* [Given data]:
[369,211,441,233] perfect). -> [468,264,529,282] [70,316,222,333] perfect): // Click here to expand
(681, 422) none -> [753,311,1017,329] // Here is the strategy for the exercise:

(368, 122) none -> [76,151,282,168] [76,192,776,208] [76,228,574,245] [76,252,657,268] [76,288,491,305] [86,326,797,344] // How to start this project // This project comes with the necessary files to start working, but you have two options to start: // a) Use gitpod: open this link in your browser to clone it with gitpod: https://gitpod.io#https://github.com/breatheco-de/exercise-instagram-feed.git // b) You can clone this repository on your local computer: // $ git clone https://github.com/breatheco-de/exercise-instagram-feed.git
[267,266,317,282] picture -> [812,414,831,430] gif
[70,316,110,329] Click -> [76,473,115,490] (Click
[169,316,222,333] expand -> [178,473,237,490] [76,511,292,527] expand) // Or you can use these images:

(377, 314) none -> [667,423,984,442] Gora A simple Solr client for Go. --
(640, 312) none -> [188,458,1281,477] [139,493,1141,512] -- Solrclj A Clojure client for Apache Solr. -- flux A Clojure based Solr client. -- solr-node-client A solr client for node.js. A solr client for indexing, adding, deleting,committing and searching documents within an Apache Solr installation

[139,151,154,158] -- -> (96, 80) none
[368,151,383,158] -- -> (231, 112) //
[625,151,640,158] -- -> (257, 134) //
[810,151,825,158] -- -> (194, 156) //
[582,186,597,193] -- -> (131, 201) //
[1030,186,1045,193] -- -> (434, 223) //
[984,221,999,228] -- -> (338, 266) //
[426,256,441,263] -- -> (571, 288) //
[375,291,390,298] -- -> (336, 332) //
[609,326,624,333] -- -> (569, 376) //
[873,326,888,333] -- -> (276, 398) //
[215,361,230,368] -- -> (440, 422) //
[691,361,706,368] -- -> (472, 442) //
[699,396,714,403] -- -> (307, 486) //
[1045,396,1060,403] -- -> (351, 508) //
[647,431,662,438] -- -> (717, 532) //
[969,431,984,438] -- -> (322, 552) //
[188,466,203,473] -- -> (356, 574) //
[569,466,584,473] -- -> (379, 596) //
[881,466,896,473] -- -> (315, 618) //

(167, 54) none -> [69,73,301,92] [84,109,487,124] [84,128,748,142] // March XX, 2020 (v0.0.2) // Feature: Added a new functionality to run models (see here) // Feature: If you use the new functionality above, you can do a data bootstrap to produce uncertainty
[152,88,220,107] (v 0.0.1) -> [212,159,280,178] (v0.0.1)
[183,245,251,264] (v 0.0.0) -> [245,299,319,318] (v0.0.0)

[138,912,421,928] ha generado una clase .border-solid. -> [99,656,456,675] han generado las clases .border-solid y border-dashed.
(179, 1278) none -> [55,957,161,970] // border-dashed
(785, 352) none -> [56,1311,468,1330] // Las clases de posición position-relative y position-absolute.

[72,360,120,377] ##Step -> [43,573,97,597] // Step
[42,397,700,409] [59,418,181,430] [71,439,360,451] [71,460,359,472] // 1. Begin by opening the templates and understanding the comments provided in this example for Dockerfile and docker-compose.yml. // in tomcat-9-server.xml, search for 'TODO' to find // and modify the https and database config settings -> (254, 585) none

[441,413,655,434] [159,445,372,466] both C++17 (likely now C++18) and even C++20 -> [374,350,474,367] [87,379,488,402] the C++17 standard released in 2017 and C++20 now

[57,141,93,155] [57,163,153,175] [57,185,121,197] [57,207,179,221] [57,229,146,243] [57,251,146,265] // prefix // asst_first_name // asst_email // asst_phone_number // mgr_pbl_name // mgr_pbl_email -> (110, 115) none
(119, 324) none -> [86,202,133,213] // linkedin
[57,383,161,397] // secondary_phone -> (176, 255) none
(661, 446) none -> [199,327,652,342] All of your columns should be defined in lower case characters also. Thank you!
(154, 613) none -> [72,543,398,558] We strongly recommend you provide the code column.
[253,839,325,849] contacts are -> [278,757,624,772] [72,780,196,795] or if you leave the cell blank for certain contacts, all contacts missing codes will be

* [Task description]:
For this exercise, return every line from the data that holds the string "Click".

* [Reply to the task]:
[369,211,441,233] perfect). -> [468,264,529,282] [70,316,222,333] perfect): // Click here to expand
[70,316,110,329] Click -> [76,473,115,490] (Click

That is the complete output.